I’ll explain. Secretary of State for Health Andrew Lansley spoke passionately about the NHS and the future of patient care. He then introduced a series of exceptional speakers. Two in particular were awe-inspiring.
A nurse who has independently set up a wound healing unit that reduces the time of healing to around six weeks, even for patients who have not received treatment on their injuries for over three years, and Ann Milton another nurse who has been working for the NHS since she was 18-years-old.
She has set up a practice based commissioing system by pulling 16 local GP practices together to help treat more patients in the community.
Listening to these women, it was impossible not to get caught up in the brilliance of what they have achieved. And all credit to them. But you couldn’t help but feel that Lansley and his health minister sidekick Simon Burns were using these amazing stories of local successes as an emotionally charged screen to hide behind.
With such colossal reforms underway, the future success of the NHS will be characterised by firm plans, clear policy, guidelines and clarity. And this was what was distinctly lacking from the session yesterday.
Lansley mentioned nothing about how the reforms will actually work, what impact they will have - apart from on patients. And even this was pretty wooly. Of course, patient experience is crucial. But what about the route to patient experience? It’s not just about reducing the number of managers and increasing the number of doctors. It’s about their environment, their facilities and having access to an estate that matches their needs.
For the construction industry and GPs alike, the future relationship between the NHS and the industry on estate upgrades and delivery has been left totally unexplained by government.
The creation of a new client contact, the Clinical Commissioning Groups (CCGs) is all well and good. But how exactly will they work? How will one contact the other? How will plans for estate development be drawn up? Where will the funding actually come from? Will CCG’s have to run plans by the newly created NHS Commissioning Board? The unanswered questions go on and on.
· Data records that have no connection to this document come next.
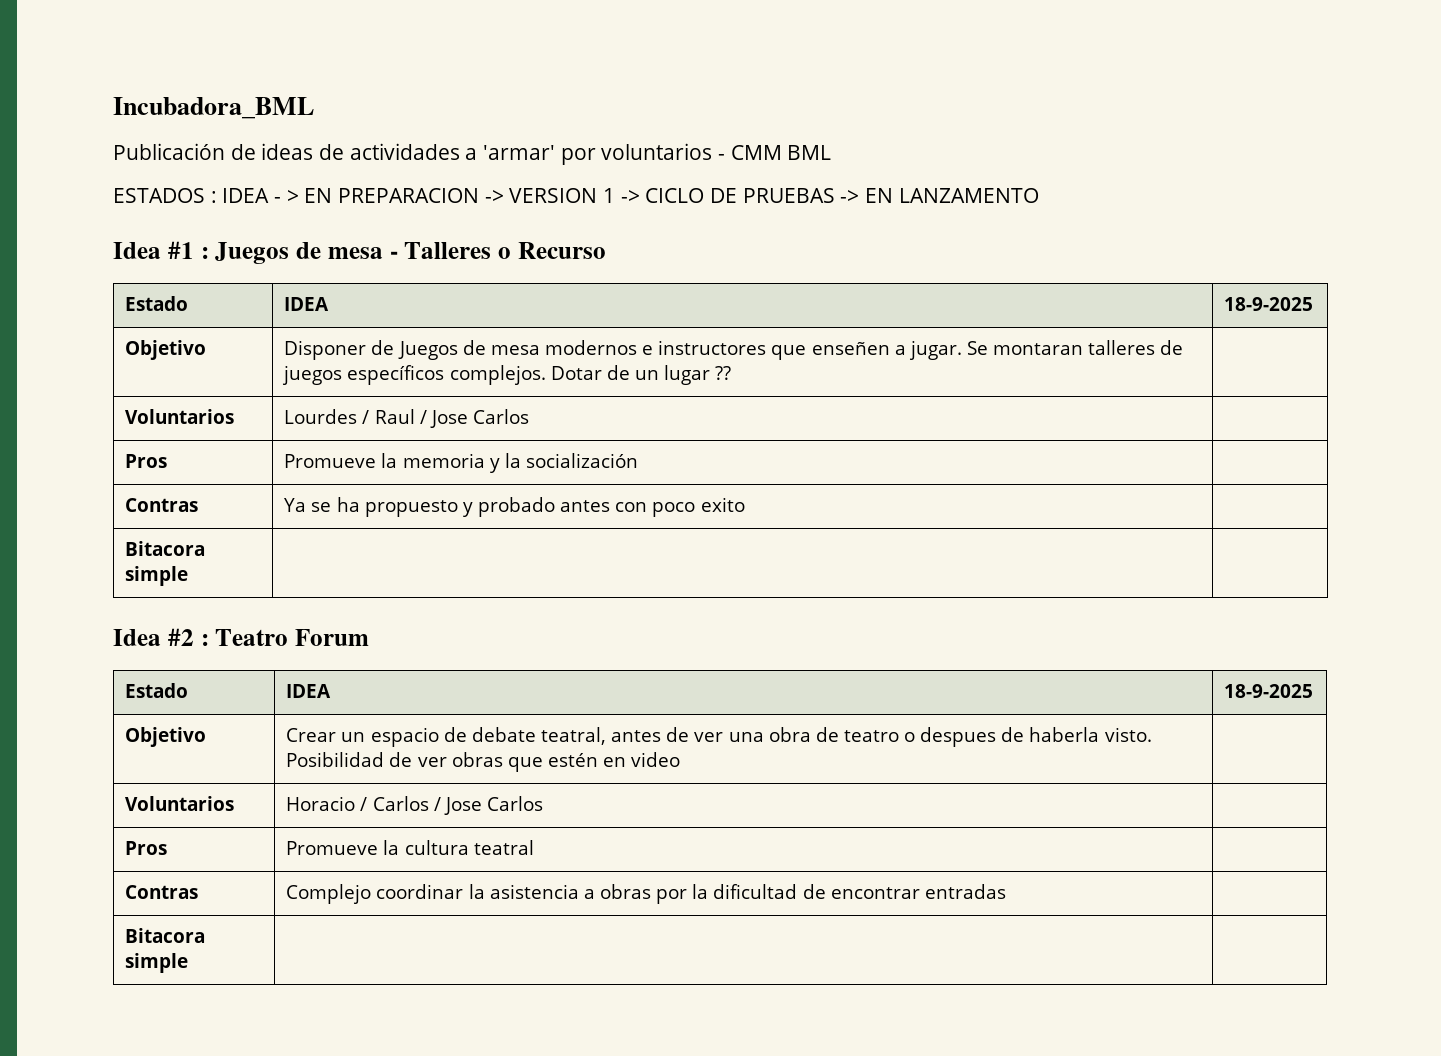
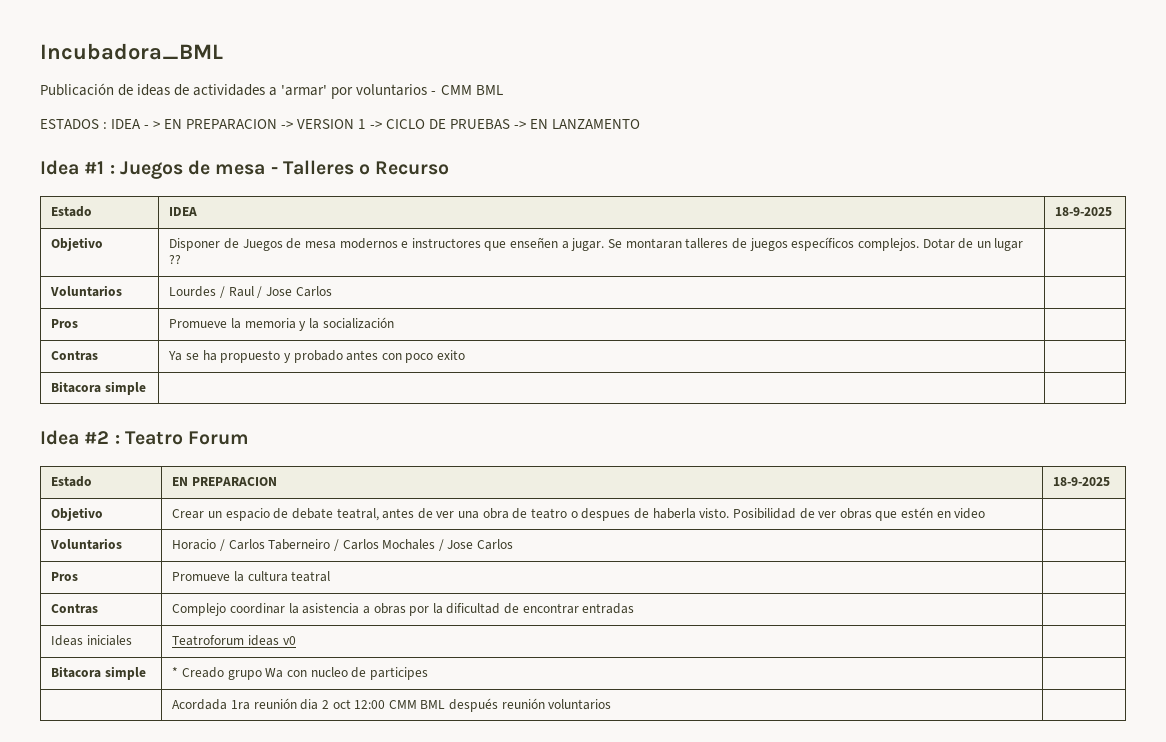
  Idea #2 : Teatro Forum
- Estado | IDEA | 18-9-2025
+ Estado | EN PREPARACION | 18-9-2025
- Voluntarios | Horacio / Carlos / Jose Carlos |
+ Voluntarios | Horacio / Carlos Taberneiro / Carlos Mochales / Jose Carlos |
  Contras | Complejo coordinar la asistencia a obras por la dificultad de encontrar entradas |
- Bitacora simple | |
+ Ideas iniciales | Teatroforum ideas v0 |
+ Bitacora simple | * Creado grupo Wa con nucleo de participes |
+ | Acordada 1ra reunión dia 2 oct 12:00 CMM BML después reunión voluntarios |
Obviously the session yesterday was not construction specific. But with such a vast overhaul of the current NHS estate required, it seemed like a huge omission not to even touch on plans.
Lansley said that every day, 1 million people will go to a GP surgery, 2 million prescriptions will be filled out, 30,000 operations will take place, 50,000 people will visit A&E and 2000 babies will be born. Each and every one of these things will happen in an NHS building or facilitiy and the future of this side of the health care sector was ignored.
So yesterday’s session was full of good news stories and examples of individuals doing incredible things. But that does not a healthcare sector make. Inspirational stories should be the icing on the cake of strong policy and clear explanation, not the substitute.